TASK DETAILS: Give back an exact copy of the listing that follows, without the pictures.

DATA FOR ANALYSIS:

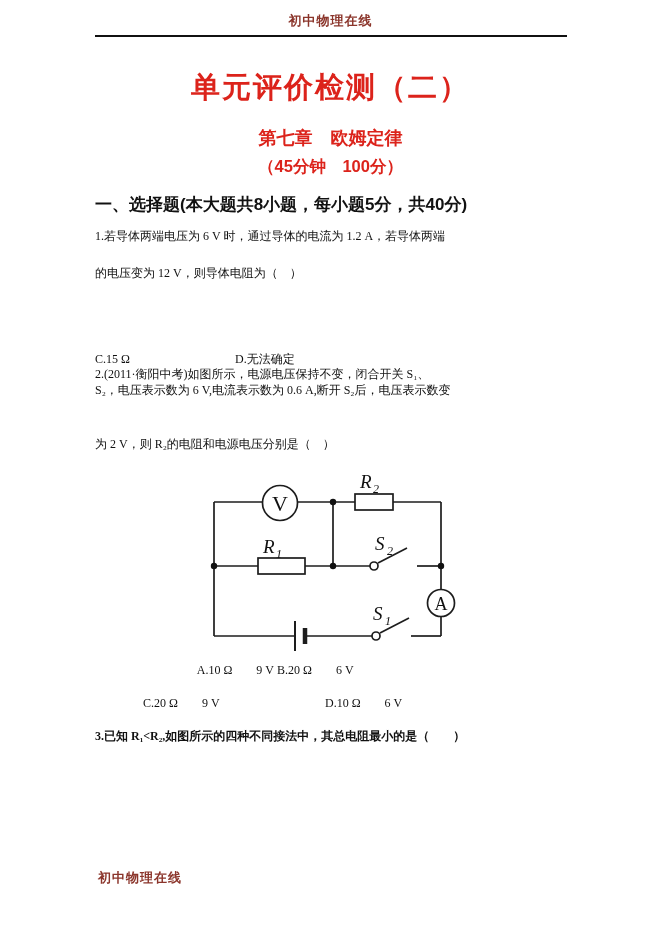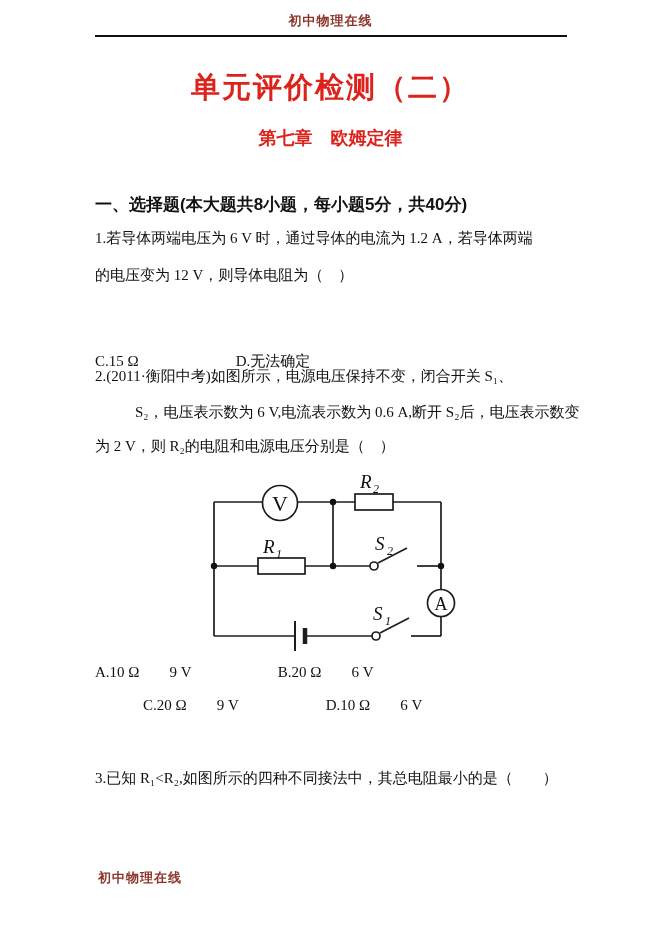"（45分钟 100分）" div.abs { html: none -> <div>（45分钟 100分）</div> }
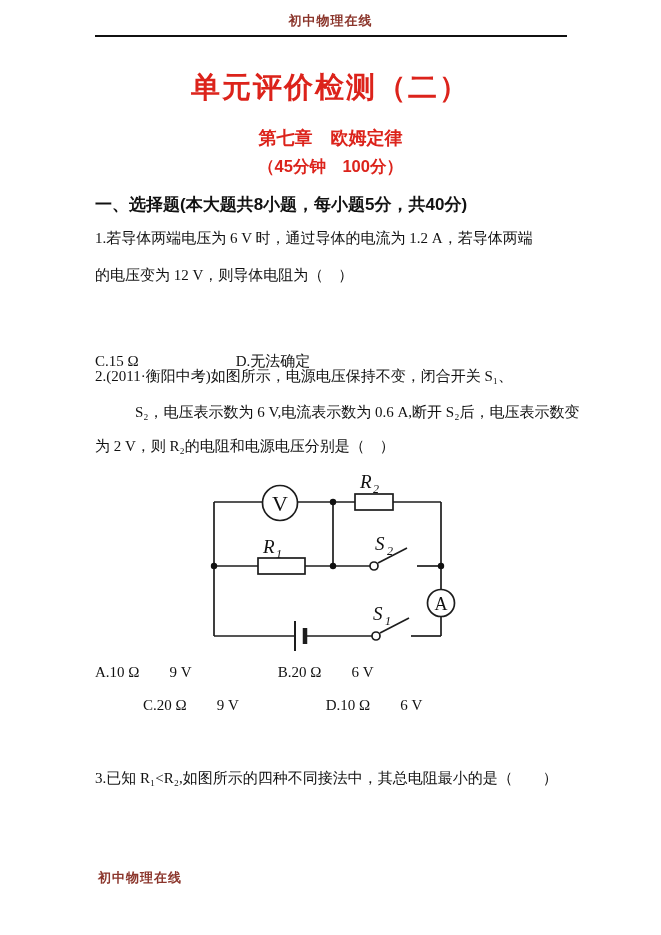"1.若导体两端电压为 6 V 时，通过导体的电流为 1.2" .line { font-size: 15px -> 12px }
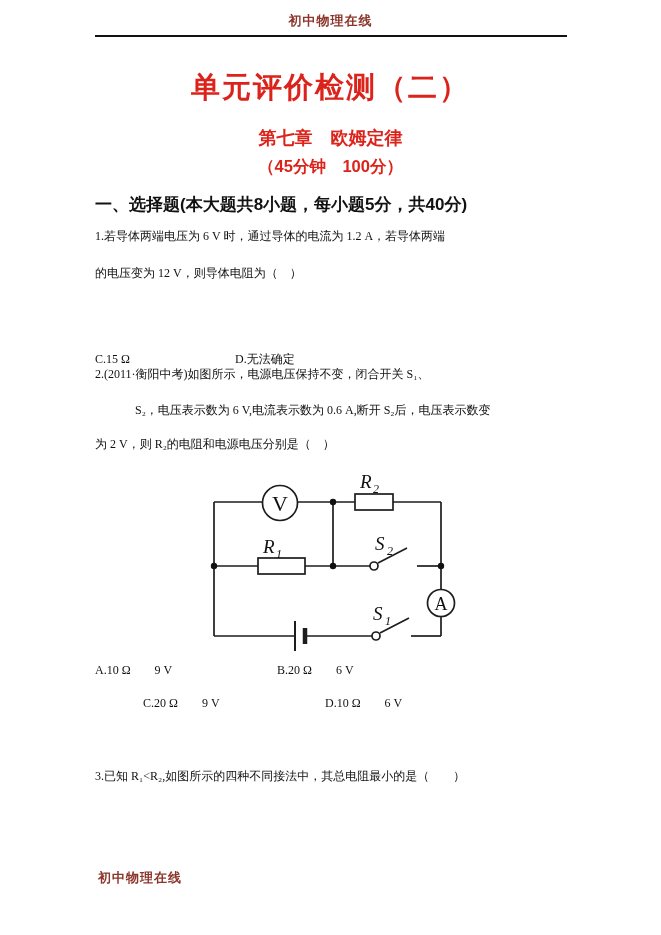"S₂，电压表示数为 6 V,电流表示数为 0.6 A,断开" .q2l2 { margin-left: 40px -> none; top: 403px -> 383px }
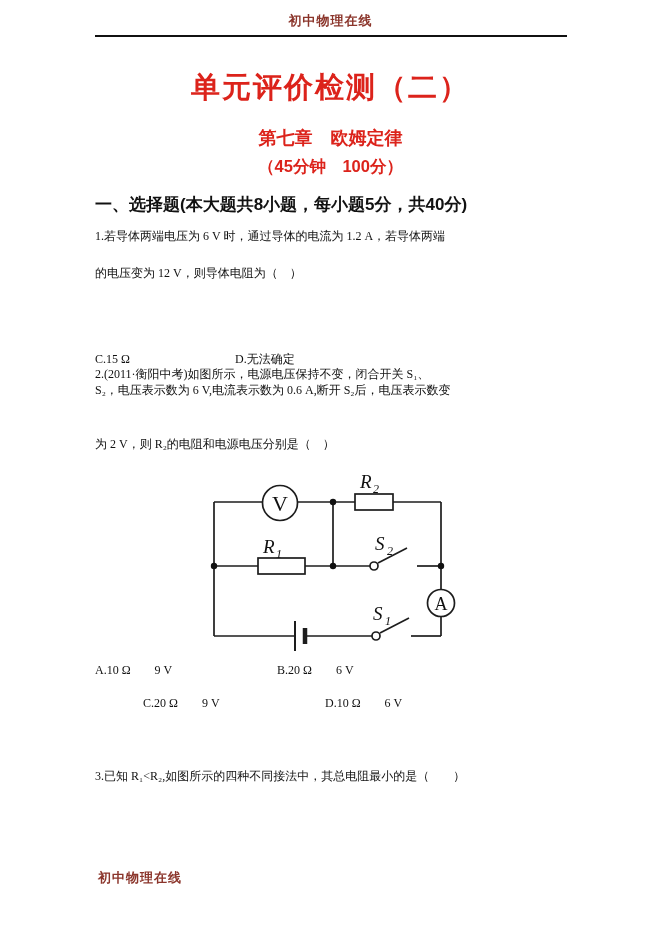"A.10 Ω 9 V B.20" .q2o1 { text-align: none -> right }
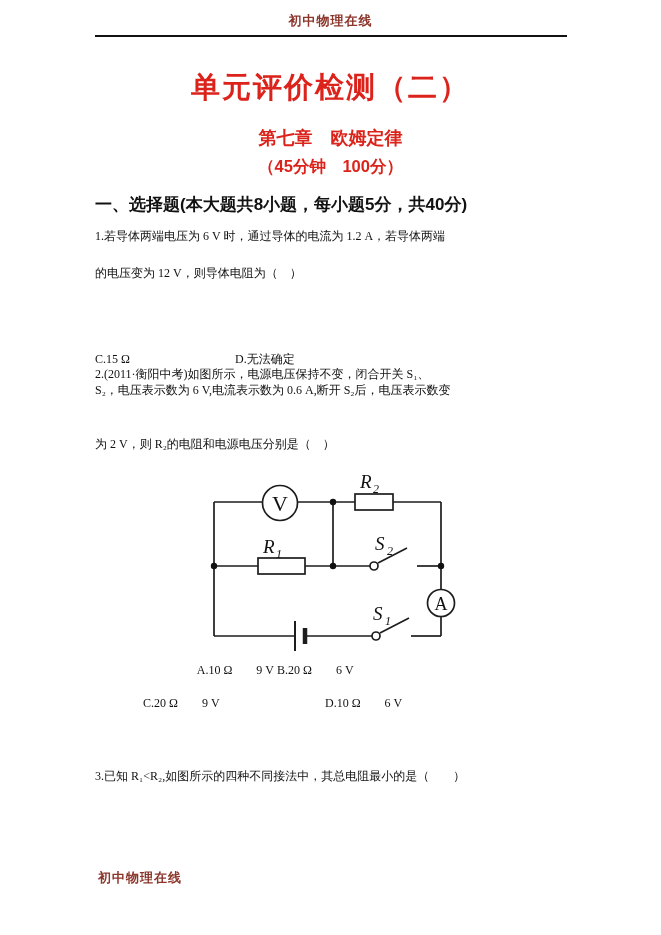"3.已知 R₁<R₂,如图所示的四种不同接法中，其总电阻最小的是（ ）" .q3l1 { font-weight: none -> bold; top: 769px -> 729px }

EXERCISE RESULT:
"（45分钟 100分）" div.abs { html: none -> <div>（45分钟 100分）</div> }
"1.若导体两端电压为 6 V 时，通过导体的电流为 1.2" .line { font-size: 15px -> 12px }
"S₂，电压表示数为 6 V,电流表示数为 0.6 A,断开" .q2l2 { margin-left: 40px -> none; top: 403px -> 383px }
"A.10 Ω 9 V B.20" .q2o1 { text-align: none -> right }
"3.已知 R₁<R₂,如图所示的四种不同接法中，其总电阻最小的是（ ）" .q3l1 { font-weight: none -> bold; top: 769px -> 729px }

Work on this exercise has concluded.